[Task brief]
Return the records from the first line through the line containing "- АБН24: шутка Захаровой про главу НАТО", and leave out the pictures.
[Supplied entries Boundary: Start]
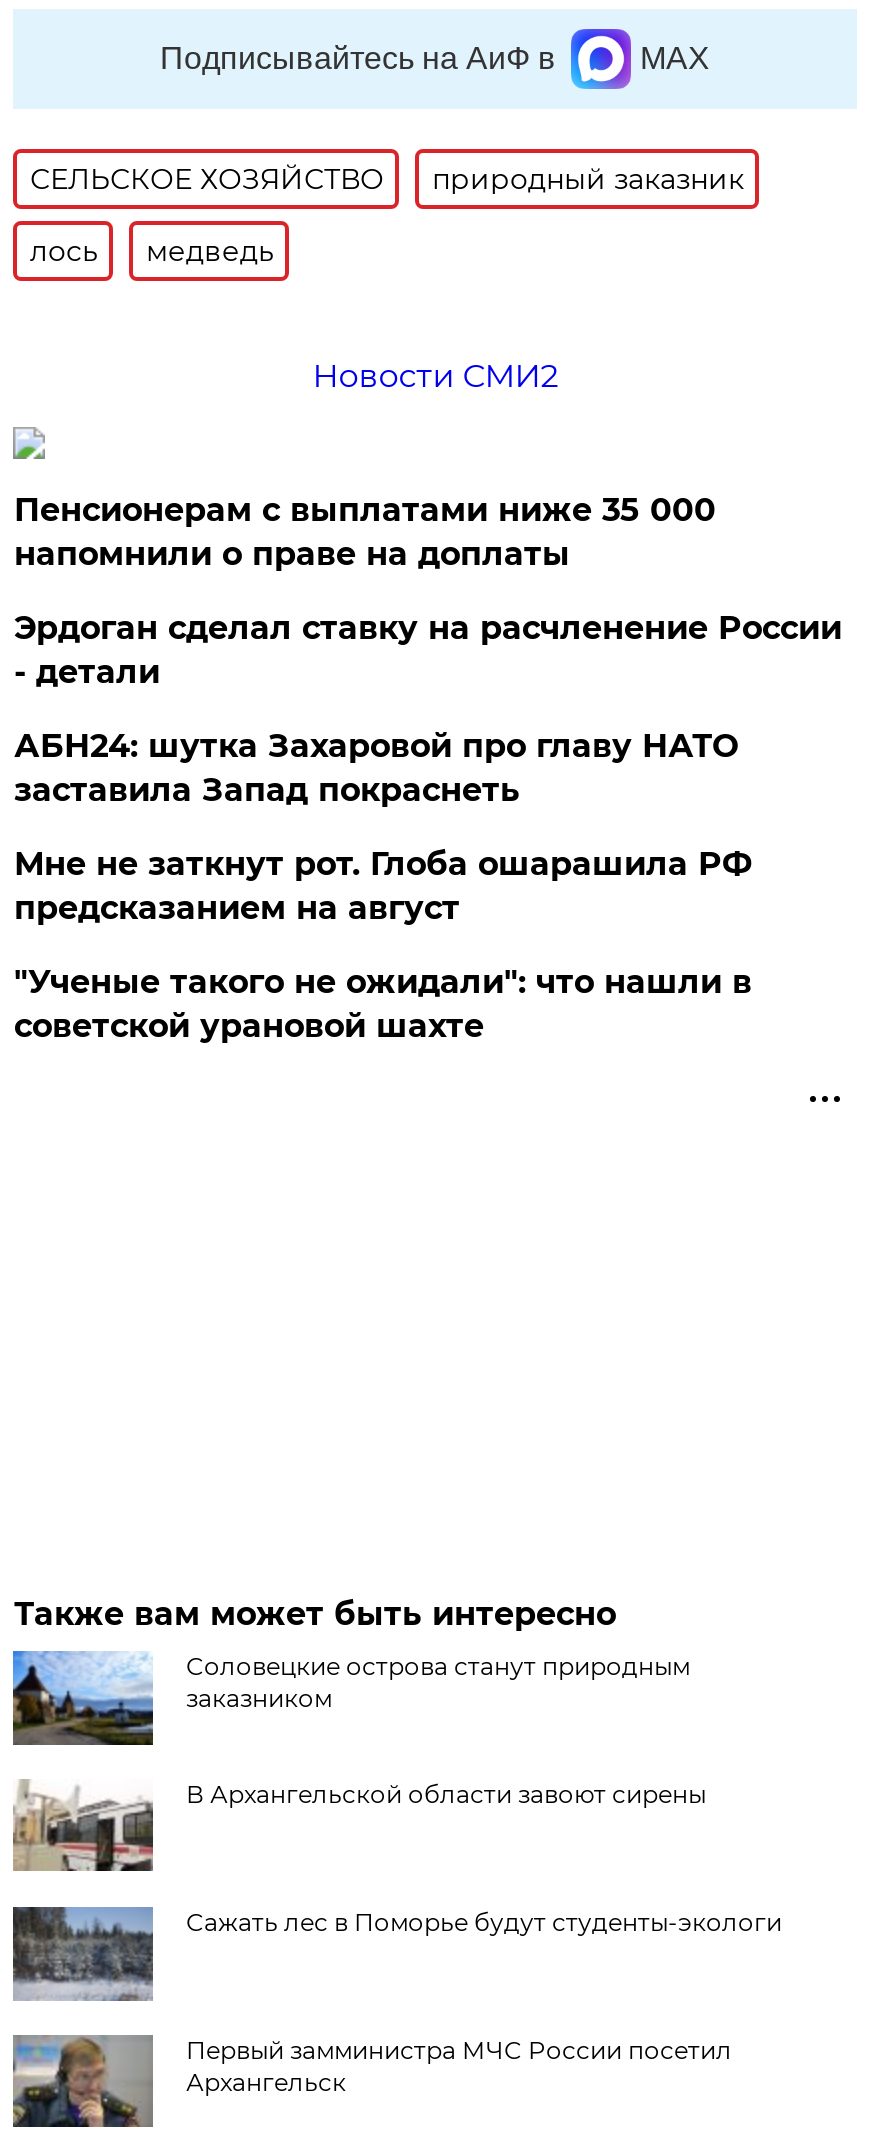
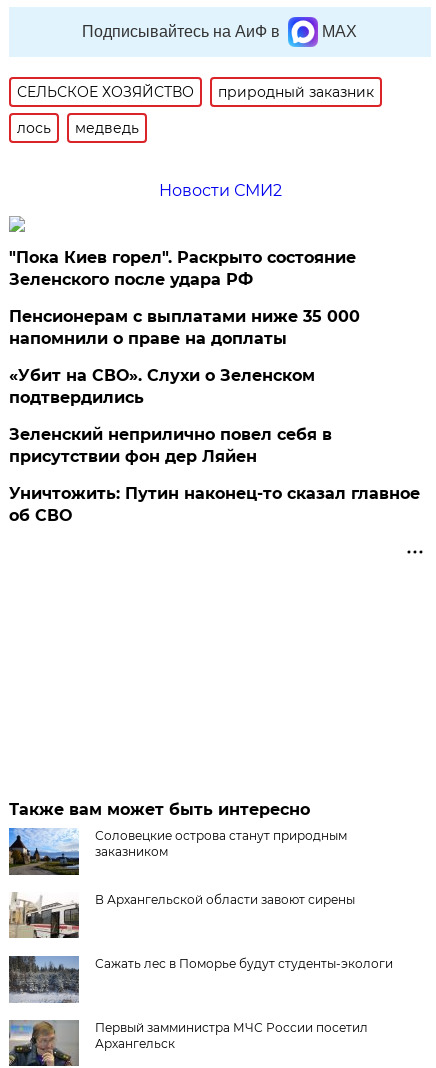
+ "Пока Киев горел". Раскрыто состояние
+ Зеленского после удара РФ

moved down: Пенсионерам с выплатами ниже 35 000 | напомнили о праве на доплаты

- Эрдоган сделал ставку на расчленение России
- - детали
- АБН24: шутка Захаровой про главу НАТО
- заставила Запад покраснеть
- Мне не заткнут рот. Глоба ошарашила РФ
- предсказанием на август
- "Ученые такого не ожидали": что нашли в
- советской урановой шахте
+ «Убит на СВО». Слухи о Зеленском
+ подтвердились
+ Зеленский неприлично повел cебя в
+ присутствии фон дер Ляйен
+ Уничтожить: Путин наконец-то сказал главное
+ об СВО
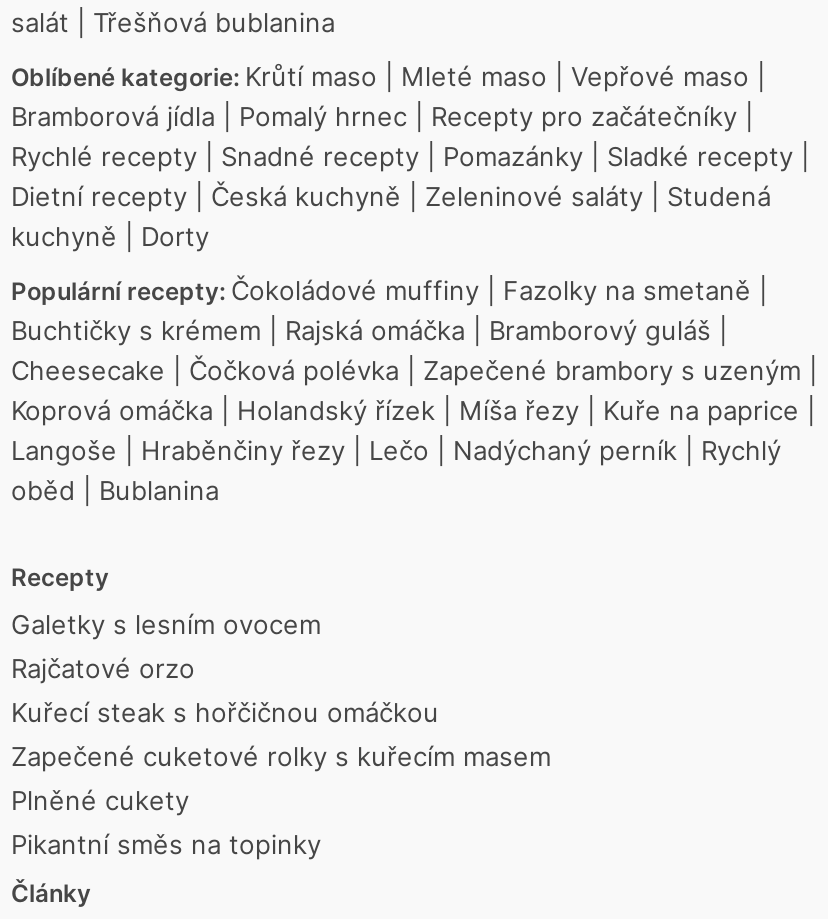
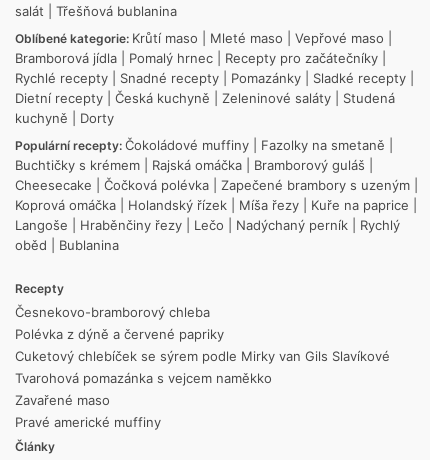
- Galetky s lesním ovocem
- Rajčatové orzo
- Kuřecí steak s hořčičnou omáčkou
- Zapečené cuketové rolky s kuřecím masem
- Plněné cukety
- Pikantní směs na topinky
+ Česnekovo-bramborový chleba
+ Polévka z dýně a červené papriky
+ Cuketový chlebíček se sýrem podle Mirky van Gils Slavíkové
+ Tvarohová pomazánka s vejcem naměkko
+ Zavařené maso
+ Pravé americké muffiny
[Supplied entries Boundary: End]
[Problem solution]
+ "Пока Киев горел". Раскрыто состояние
+ Зеленского после удара РФ

moved down: Пенсионерам с выплатами ниже 35 000 | напомнили о праве на доплаты

- Эрдоган сделал ставку на расчленение России
- - детали
- АБН24: шутка Захаровой про главу НАТО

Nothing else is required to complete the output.